Exercise brief:
Starting at the line with "Analytics: MySQL, PostgreSQL" and going on through the line with "- Designed the", reproduce each line in the records below exactly and nothing more.

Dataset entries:
____________________
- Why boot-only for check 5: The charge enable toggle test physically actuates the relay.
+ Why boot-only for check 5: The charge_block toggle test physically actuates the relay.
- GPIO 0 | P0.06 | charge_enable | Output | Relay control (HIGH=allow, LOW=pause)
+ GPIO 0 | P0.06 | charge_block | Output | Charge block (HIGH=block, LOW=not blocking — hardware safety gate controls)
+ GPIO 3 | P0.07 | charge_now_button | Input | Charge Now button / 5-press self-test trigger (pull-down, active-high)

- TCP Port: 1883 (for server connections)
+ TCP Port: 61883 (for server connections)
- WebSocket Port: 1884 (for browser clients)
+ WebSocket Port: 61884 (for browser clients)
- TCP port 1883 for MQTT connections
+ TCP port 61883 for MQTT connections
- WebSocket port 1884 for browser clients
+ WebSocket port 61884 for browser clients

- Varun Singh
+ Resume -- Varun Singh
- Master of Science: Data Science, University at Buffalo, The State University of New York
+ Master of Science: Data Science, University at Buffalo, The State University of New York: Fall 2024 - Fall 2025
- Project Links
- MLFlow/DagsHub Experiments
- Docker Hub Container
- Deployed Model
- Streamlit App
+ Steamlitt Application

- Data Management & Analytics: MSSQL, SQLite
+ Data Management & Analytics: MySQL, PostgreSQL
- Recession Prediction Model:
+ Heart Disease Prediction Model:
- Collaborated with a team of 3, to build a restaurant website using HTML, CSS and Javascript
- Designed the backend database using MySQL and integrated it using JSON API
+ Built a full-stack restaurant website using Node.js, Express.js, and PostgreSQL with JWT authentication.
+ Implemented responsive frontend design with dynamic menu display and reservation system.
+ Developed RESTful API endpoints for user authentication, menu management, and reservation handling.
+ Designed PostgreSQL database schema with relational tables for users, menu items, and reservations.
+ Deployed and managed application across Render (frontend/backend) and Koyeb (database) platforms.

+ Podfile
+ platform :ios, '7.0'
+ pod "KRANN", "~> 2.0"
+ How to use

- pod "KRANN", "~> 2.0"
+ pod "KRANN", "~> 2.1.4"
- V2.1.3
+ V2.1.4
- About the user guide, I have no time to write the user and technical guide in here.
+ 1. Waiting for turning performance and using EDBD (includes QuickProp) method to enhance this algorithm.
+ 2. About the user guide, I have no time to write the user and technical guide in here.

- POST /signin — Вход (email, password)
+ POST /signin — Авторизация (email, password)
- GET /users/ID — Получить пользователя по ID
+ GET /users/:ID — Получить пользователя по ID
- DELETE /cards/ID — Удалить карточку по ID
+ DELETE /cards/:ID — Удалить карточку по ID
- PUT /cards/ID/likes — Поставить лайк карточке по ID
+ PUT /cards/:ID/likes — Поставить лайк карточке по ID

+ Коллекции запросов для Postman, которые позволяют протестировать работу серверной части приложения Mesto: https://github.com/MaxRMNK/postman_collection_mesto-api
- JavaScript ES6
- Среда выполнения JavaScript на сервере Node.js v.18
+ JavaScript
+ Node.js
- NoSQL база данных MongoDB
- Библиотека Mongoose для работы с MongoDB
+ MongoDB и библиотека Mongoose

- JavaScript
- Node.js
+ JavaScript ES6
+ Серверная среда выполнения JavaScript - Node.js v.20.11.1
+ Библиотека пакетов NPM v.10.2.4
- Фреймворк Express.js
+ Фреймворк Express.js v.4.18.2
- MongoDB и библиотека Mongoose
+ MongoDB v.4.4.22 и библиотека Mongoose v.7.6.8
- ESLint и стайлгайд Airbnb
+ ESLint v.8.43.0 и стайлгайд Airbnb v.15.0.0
____________________
Task response:
+ Data Management & Analytics: MySQL, PostgreSQL
- Recession Prediction Model:
+ Heart Disease Prediction Model:
- Collaborated with a team of 3, to build a restaurant website using HTML, CSS and Javascript
- Designed the backend database using MySQL and integrated it using JSON API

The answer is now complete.